◆ The task ◆
Output the records exactly as they appear, with no pictures included.

(Saved data entries)
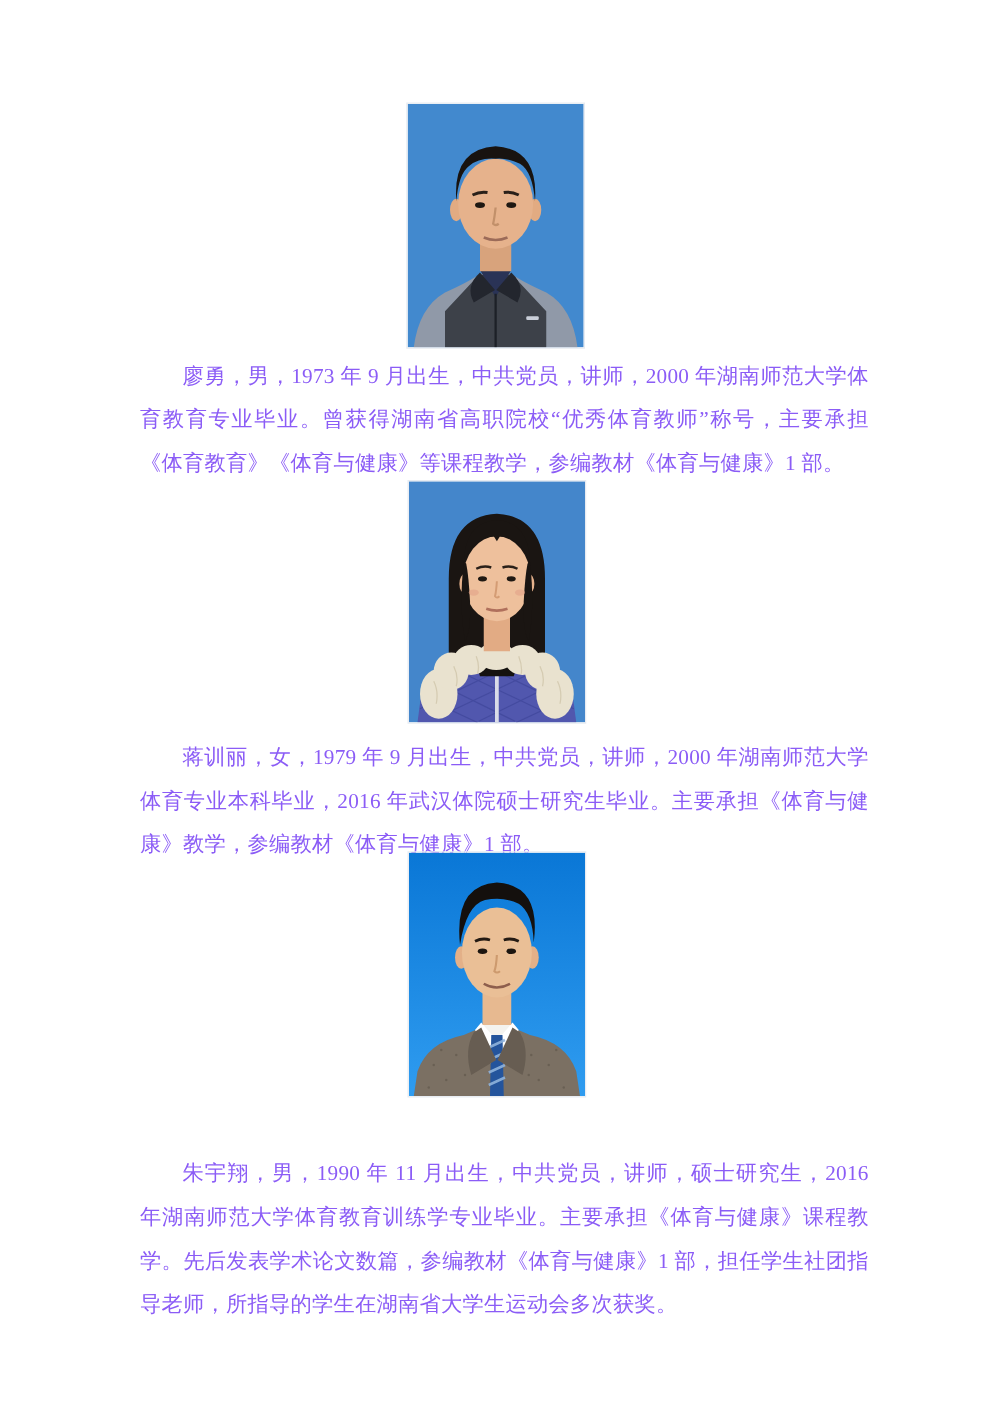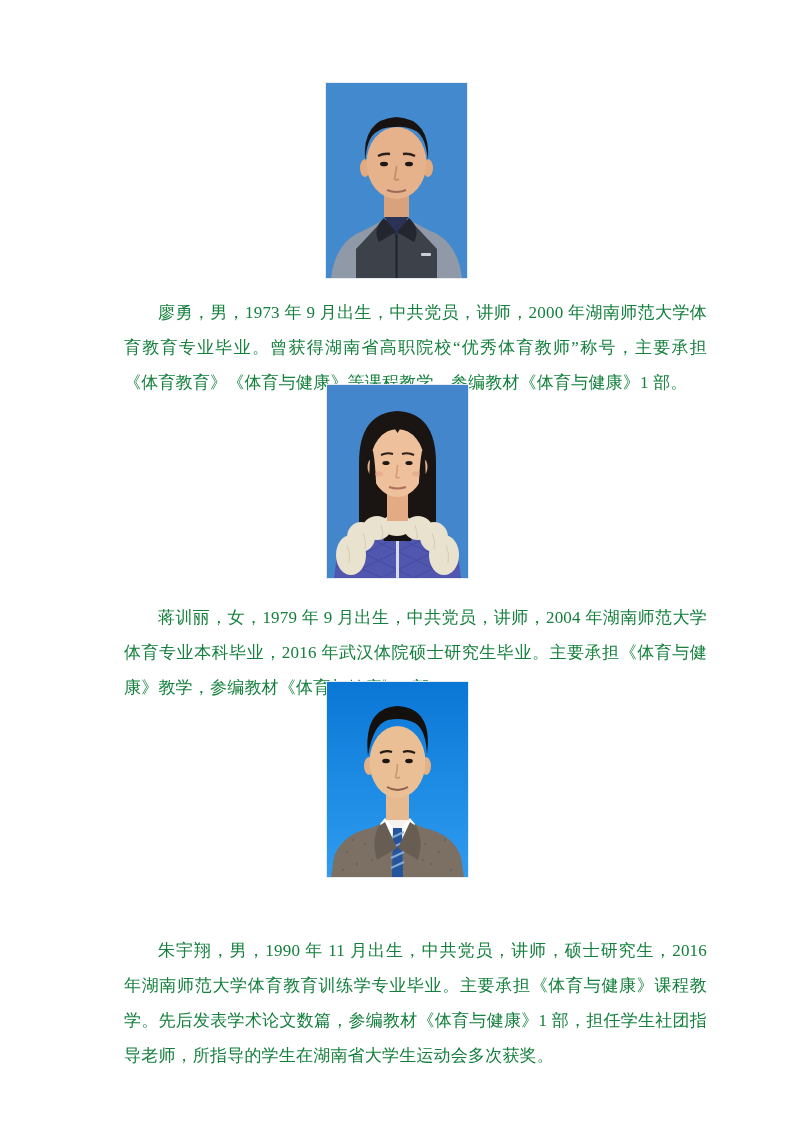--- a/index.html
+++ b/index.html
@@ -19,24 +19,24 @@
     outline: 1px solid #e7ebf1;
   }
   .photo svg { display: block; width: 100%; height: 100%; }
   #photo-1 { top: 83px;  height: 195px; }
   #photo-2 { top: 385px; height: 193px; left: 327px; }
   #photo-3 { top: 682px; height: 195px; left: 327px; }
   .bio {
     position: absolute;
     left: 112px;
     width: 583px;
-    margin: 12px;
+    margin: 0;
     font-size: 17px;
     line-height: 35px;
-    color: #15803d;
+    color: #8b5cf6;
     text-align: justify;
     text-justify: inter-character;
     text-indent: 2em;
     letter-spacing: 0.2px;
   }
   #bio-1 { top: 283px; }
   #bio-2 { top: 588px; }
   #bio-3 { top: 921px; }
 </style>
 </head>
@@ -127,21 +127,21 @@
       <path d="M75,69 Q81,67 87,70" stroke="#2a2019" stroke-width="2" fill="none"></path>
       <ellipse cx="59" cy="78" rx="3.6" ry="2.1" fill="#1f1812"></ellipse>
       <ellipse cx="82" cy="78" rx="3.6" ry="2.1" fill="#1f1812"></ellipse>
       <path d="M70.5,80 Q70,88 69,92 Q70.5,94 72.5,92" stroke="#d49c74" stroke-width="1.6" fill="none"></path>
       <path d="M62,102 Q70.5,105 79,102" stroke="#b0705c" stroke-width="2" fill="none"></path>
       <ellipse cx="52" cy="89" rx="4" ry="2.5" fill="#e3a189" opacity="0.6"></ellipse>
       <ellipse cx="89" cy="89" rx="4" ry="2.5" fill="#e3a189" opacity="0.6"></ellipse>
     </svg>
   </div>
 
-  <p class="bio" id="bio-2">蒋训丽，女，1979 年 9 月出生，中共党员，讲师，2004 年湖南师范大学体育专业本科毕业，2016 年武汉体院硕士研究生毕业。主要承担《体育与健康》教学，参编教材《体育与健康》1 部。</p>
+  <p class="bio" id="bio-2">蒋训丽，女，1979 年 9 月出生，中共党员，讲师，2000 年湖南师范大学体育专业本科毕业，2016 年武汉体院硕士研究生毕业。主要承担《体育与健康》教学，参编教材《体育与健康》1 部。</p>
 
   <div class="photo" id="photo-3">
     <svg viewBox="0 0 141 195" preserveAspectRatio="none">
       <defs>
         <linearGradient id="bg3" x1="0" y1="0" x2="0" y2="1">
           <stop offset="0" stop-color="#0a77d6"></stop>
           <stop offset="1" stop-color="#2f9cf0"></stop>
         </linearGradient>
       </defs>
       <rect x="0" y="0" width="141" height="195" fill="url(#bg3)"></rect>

◆ Output ◆
--- a/index.html
+++ b/index.html
@@ -19,24 +19,24 @@
     outline: 1px solid #e7ebf1;
   }
   .photo svg { display: block; width: 100%; height: 100%; }
   #photo-1 { top: 83px;  height: 195px; }
   #photo-2 { top: 385px; height: 193px; left: 327px; }
   #photo-3 { top: 682px; height: 195px; left: 327px; }
   .bio {
     position: absolute;
     left: 112px;
     width: 583px;
-    margin: 12px;
+    margin: 0;
     font-size: 17px;
     line-height: 35px;
-    color: #15803d;
+    color: #8b5cf6;
     text-align: justify;
     text-justify: inter-character;
     text-indent: 2em;
     letter-spacing: 0.2px;
   }
   #bio-1 { top: 283px; }
   #bio-2 { top: 588px; }
   #bio-3 { top: 921px; }
 </style>
 </head>
@@ -127,21 +127,21 @@
       <path d="M75,69 Q81,67 87,70" stroke="#2a2019" stroke-width="2" fill="none"></path>
       <ellipse cx="59" cy="78" rx="3.6" ry="2.1" fill="#1f1812"></ellipse>
       <ellipse cx="82" cy="78" rx="3.6" ry="2.1" fill="#1f1812"></ellipse>
       <path d="M70.5,80 Q70,88 69,92 Q70.5,94 72.5,92" stroke="#d49c74" stroke-width="1.6" fill="none"></path>
       <path d="M62,102 Q70.5,105 79,102" stroke="#b0705c" stroke-width="2" fill="none"></path>
       <ellipse cx="52" cy="89" rx="4" ry="2.5" fill="#e3a189" opacity="0.6"></ellipse>
       <ellipse cx="89" cy="89" rx="4" ry="2.5" fill="#e3a189" opacity="0.6"></ellipse>
     </svg>
   </div>
 
-  <p class="bio" id="bio-2">蒋训丽，女，1979 年 9 月出生，中共党员，讲师，2004 年湖南师范大学体育专业本科毕业，2016 年武汉体院硕士研究生毕业。主要承担《体育与健康》教学，参编教材《体育与健康》1 部。</p>
+  <p class="bio" id="bio-2">蒋训丽，女，1979 年 9 月出生，中共党员，讲师，2000 年湖南师范大学体育专业本科毕业，2016 年武汉体院硕士研究生毕业。主要承担《体育与健康》教学，参编教材《体育与健康》1 部。</p>
 
   <div class="photo" id="photo-3">
     <svg viewBox="0 0 141 195" preserveAspectRatio="none">
       <defs>
         <linearGradient id="bg3" x1="0" y1="0" x2="0" y2="1">
           <stop offset="0" stop-color="#0a77d6"></stop>
           <stop offset="1" stop-color="#2f9cf0"></stop>
         </linearGradient>
       </defs>
       <rect x="0" y="0" width="141" height="195" fill="url(#bg3)"></rect>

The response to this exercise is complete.